Association football club in England

Basildon United Football Club is a football club based in Basildon, Essex. They are currently members of the and play at Gardiners Close.

==History==
Basildon United's roots go back to 1955, when a club named Armada Sports was formed, joining Division One of the Southend & District League. In 1959 Armada Sports merged with London League club Pitsea United, with Pitsea United effectively absorbing Armada Sports. However, Armada Sports later split from Pitsea United and were renamed Basildon United in 1967. The club joined the Thurrock Thames-side Combination League for the 1967–68 season, before switching to the Reserves Division Two of the Greater London League in 1968. After finishing as runners-up in the division in 1969–70, they were promoted to Reserves Division One. In 1971 the club were founder members of the Essex Senior League (ESL). They finished as runners-up in 1972–73, before winning the league in 1976–77. The club went on to win the league for the next three seasons, as well winning the League Cup in 1977–78, before switching to the Athenian League in 1980.

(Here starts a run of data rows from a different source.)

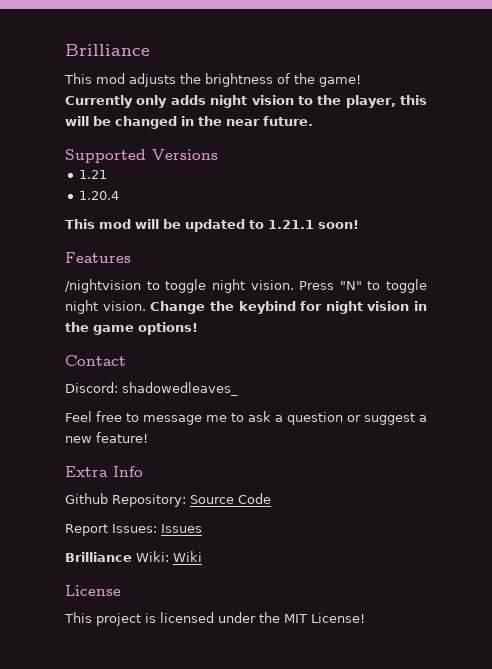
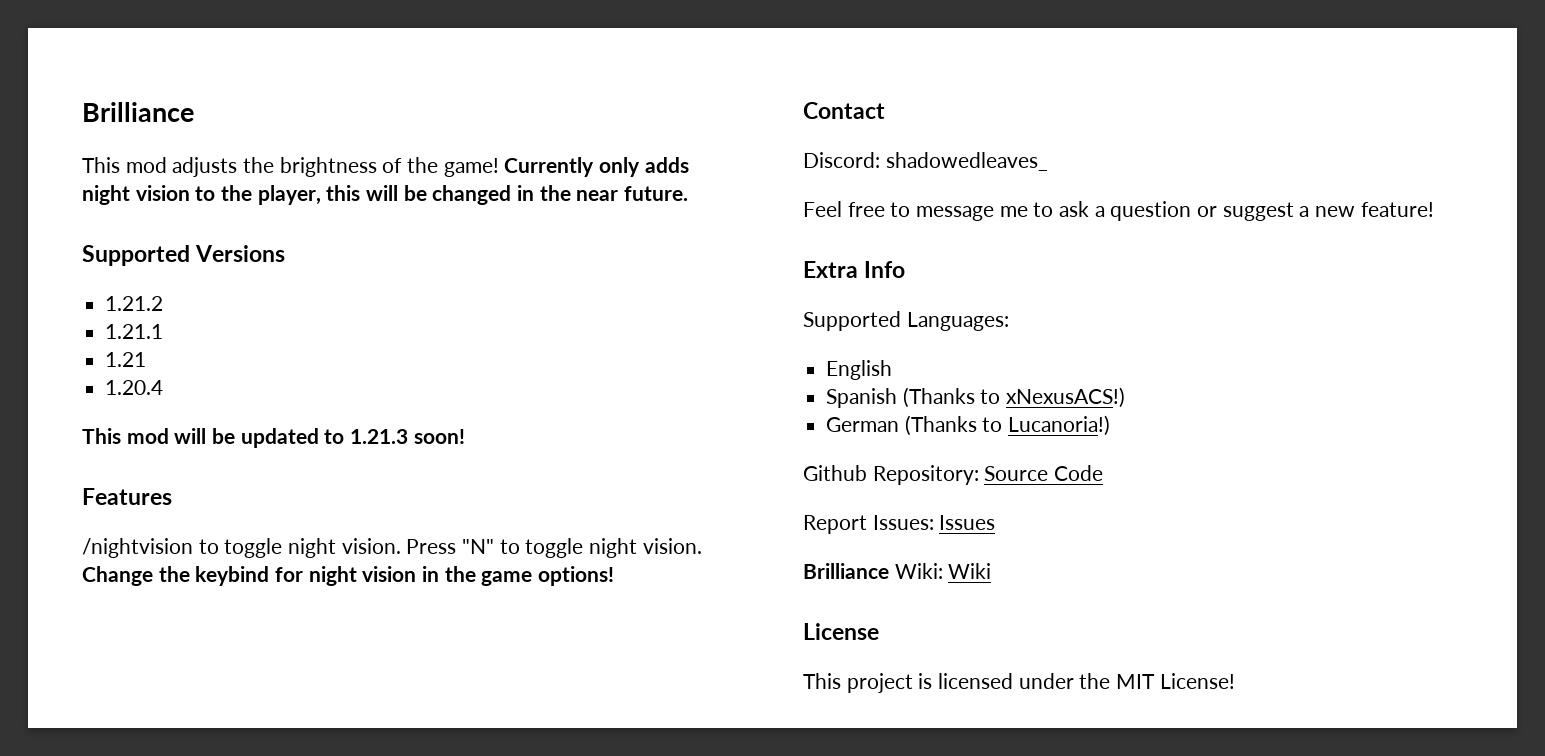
+ 1.21.2
+ 1.21.1
- This mod will be updated to 1.21.1 soon!
+ This mod will be updated to 1.21.3 soon!
+ Supported Languages:
+ English
+ Spanish (Thanks to xNexusACS!)
+ German (Thanks to Lucanoria!)

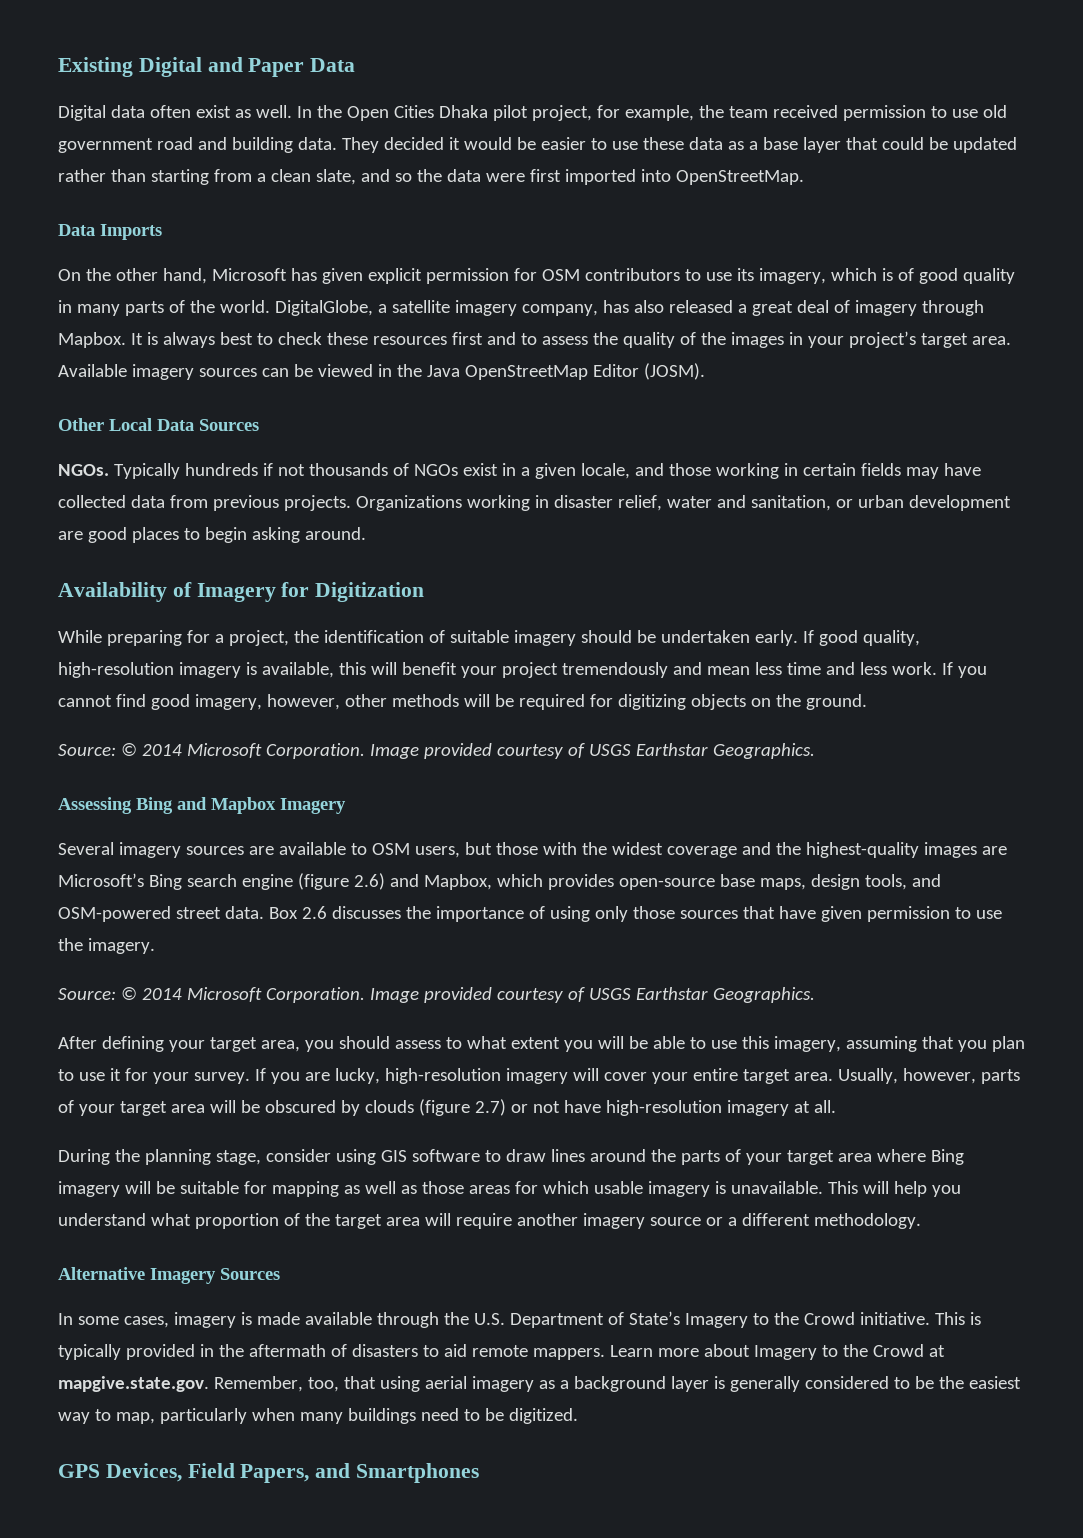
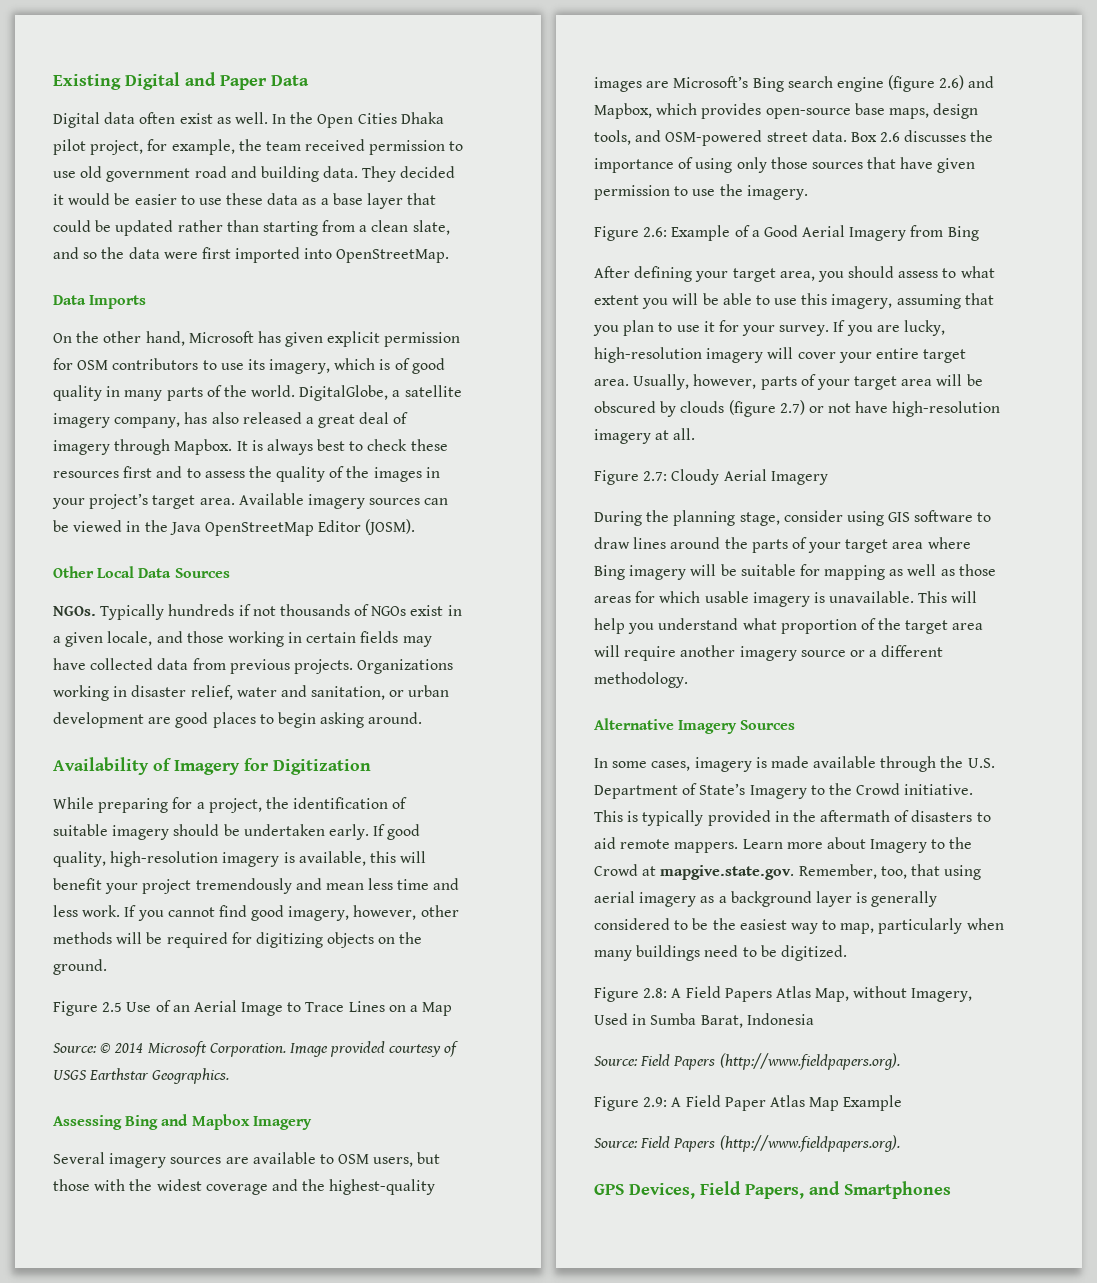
+ Figure 2.5 Use of an Aerial Image to Trace Lines on a Map
  Box 2.6 discusses the importance of using only those sources that have given permission to use the imagery.
- Source: © 2014 Microsoft Corporation. Image provided courtesy of USGS Earthstar Geographics.
+ Figure 2.6: Example of a Good Aerial Imagery from Bing
+ Figure 2.7: Cloudy Aerial Imagery
+ Figure 2.8: A Field Papers Atlas Map, without Imagery, Used in Sumba Barat, Indonesia
+ Source: Field Papers (http://www.fieldpapers.org).
+ Figure 2.9: A Field Paper Atlas Map Example
+ Source: Field Papers (http://www.fieldpapers.org).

After finishing second in their first season in the Athenian League, Basildon joined Division Two of the Isthmian League for the 1981–82 season. In 1983–84 they won Division Two and were promoted to Division One. The club remained in Division One until being relegated at the end of the 1988–89 season, when they finished second bottom of the Division, and were demoted to Division Two North. In 1991 Basildon left the Isthmian League and dropped back into the Essex Senior League. They won the league and League Cup double in 1993–94, but did not take promotion to the Isthmian League. The club won the League Cup for a third time in 1997–98 and for a fourth time in 2016–17. After finishing as runners-up in the league in 2017–18, they were promoted to the Isthmian League's North Division. In 2024–25 the club finished second-from-bottom of the North Division and were relegated back to the Essex Senior League.

==Ground==
The club played at the Gloucester Park Bowl from 1967, with the record attendance of 5,000 being set at the stadium for Armada Sports' friendly against a West Ham United XI in 1963. The ground had uncovered seating along one side of the pitch, with a roof later built to create a 200-seat stand. In 1970 they moved to Gardiners Close and the new ground was opened with another friendly match against West Ham on 11 August in front of a crowd of 3,600, although they continued to play floodlit matches at the Gloucester Park Bowl until floodlights were installed at Gardiners Close. A covered standing area was built on one side of the pitch, but was removed by the end of the 1970s; a new, equally short-lived stand was built in its place in the 1980s with three steps of terracing. Two covered areas were also built on the other side of the pitch, one of which had seats installed after they were removed from Leytonstone's Granleigh Road ground. Another smaller stand was later built between the two covered areas containing the directors box.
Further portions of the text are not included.